En campagne, ce 22 février 1915.

Devant une douleur comme la vôtre, toute parole serait superflue ; et l’on ne devrait que vous serrer la main dans un silence respectueux. Pourtant, ceux qui ont aimé et admiré votre Joseph, ceux qui s’étaient si fraternellement réjouis du plein bonheur qu’il avait trouvé par vous, ne peuvent rester silencieux. Ils ont besoin de pleurer avec vous et de s’unir à vous dans un sentiment de fierté.

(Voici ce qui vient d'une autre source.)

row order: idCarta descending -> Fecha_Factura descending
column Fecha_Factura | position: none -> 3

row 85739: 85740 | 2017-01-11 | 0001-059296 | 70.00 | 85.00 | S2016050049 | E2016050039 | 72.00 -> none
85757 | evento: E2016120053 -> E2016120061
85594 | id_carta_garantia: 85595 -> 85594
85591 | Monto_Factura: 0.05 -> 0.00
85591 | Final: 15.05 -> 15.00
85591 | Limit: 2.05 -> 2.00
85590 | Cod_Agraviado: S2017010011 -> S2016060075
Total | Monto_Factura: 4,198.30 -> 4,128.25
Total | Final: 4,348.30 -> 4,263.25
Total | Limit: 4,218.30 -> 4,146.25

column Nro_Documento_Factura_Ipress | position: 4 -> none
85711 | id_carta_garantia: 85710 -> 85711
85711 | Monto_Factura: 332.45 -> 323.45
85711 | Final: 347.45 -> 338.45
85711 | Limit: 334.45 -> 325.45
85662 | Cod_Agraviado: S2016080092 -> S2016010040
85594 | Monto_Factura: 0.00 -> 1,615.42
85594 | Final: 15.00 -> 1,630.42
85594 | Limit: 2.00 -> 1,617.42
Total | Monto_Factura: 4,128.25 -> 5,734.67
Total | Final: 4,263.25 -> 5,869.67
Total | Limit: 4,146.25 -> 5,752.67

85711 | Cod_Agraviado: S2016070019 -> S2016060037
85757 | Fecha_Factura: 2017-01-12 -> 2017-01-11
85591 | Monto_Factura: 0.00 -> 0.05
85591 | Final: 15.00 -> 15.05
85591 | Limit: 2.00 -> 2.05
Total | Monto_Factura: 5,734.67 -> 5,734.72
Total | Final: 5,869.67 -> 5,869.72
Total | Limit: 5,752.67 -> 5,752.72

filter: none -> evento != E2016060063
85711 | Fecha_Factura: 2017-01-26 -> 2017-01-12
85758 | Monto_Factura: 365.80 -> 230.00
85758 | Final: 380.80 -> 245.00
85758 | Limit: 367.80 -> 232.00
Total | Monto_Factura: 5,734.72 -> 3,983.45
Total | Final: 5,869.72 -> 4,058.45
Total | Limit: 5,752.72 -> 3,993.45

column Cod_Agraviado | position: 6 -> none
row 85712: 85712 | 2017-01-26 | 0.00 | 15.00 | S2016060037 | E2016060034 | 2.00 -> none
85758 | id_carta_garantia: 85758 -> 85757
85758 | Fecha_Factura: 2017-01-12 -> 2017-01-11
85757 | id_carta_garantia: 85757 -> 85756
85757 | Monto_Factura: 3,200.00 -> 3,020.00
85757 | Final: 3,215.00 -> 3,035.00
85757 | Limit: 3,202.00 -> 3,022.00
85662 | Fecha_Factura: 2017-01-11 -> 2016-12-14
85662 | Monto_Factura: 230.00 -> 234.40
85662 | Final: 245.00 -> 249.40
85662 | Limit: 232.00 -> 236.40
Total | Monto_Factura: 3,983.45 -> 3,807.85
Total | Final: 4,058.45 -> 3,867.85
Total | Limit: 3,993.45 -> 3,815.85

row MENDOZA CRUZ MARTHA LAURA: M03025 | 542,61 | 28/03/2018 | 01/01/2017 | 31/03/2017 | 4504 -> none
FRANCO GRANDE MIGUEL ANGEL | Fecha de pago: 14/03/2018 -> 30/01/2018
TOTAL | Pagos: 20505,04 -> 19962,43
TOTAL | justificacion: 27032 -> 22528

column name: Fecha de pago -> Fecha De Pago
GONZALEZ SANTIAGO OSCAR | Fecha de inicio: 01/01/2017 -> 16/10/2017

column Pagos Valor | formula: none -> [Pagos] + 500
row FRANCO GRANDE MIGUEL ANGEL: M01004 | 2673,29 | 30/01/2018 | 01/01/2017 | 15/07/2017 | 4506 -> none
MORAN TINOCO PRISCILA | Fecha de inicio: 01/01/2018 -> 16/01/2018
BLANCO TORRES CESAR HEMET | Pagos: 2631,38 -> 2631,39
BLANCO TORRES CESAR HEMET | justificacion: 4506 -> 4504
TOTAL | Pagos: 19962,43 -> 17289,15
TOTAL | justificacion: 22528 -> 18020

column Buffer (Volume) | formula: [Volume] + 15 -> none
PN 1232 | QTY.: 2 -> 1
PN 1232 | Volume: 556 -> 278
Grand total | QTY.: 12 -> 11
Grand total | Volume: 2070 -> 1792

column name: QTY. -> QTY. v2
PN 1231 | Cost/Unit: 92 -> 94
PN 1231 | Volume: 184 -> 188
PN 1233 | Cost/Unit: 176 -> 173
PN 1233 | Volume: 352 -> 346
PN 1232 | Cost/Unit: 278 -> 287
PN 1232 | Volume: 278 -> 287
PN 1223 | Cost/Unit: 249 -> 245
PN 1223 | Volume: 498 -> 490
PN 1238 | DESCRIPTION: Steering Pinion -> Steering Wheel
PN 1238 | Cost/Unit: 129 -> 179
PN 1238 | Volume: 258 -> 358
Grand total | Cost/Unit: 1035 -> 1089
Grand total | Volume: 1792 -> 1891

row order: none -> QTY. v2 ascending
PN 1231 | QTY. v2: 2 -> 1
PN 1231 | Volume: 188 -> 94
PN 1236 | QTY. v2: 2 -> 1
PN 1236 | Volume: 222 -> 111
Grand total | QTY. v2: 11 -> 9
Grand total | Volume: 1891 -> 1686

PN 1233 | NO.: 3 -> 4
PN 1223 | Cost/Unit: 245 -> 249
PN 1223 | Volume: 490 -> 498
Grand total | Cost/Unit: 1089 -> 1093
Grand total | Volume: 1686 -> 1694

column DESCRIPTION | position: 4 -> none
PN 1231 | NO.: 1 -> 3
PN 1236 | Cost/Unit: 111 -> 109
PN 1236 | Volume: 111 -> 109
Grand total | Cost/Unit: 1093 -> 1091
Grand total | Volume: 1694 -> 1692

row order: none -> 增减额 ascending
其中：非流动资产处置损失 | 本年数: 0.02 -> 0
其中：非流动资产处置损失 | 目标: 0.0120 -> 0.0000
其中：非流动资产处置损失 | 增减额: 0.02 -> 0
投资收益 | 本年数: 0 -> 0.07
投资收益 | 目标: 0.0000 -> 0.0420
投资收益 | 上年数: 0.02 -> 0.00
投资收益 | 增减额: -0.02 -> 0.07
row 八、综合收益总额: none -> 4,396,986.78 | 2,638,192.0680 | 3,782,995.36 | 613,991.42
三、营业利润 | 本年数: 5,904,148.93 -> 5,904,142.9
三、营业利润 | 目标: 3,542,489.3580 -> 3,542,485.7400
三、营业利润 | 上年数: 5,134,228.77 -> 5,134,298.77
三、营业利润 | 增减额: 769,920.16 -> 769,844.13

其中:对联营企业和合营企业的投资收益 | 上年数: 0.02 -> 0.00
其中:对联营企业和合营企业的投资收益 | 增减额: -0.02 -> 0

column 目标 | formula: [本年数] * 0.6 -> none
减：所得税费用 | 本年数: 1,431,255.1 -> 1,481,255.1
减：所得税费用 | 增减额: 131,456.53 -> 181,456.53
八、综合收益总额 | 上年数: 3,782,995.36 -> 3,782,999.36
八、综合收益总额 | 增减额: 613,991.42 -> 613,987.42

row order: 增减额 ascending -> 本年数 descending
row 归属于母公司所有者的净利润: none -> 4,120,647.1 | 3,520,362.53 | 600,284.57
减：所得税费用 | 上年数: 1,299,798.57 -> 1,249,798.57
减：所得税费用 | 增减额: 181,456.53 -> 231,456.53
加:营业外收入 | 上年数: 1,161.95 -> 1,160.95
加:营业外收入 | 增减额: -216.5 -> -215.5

Ce qu’il y a d’émouvant et de magnifique dans cette mort, c’est qu’elle a été acceptée depuis des mois avec le plus tranquille des courages, et qu’il semblait ne tant vous aimer, ne tant aimer sa mère et sa sœur que pour pouvoir sacrifier davantage au devoir qui le réclamait, montrant ainsi, dans un dernier geste de chevalier chrétien, qu’il est des cas où, pour achever la beauté d’une vie, il faut savoir la perdre. — Vous voilà donc seule après quelques mois d’une très haute félicité ; et bientôt, aux yeux des indifférens, il semblera peut-être qu’un rapide nuage de joie et de douleur a passé sur votre jeunesse. Mais vous, qui savez toutes les richesses de ce héros, vous savez aussi que, de ce bonheur si bref, il vous reste des pensées et des souvenirs pour illuminer toute une vie ; et, dans votre détresse même, vous vous sentez une privilégiée. De vous dire que vous avez été l’élue de cette âme exigeante, que vous avez fraternisé avec elle dans une intimité parfaite, que vous avez partagé les rêves de cette noble intelligence, que vous avez mis dans ce cœur ardent de la douceur et de la joie, et qu’il a trouvé sans doute dans votre amour l’élan suprême pour le suprême sacrifice, — tout cela doit vous aider, — et vous pouvez vivre silencieusement au dedans de vous avec tous vos trésors. Selon le mot cher à son père, il est allé vers Dieu avec toute son âme. Qu’il vous rende désormais présent et consolateur ce Dieu très bon auquel il s’est donné. Je ne vous dis rien de ma peine : elle est profonde, elle sera durable ; mais je veux l’oublier devant la vôtre, et je reste près de vous pour admirer, souffrir et prier.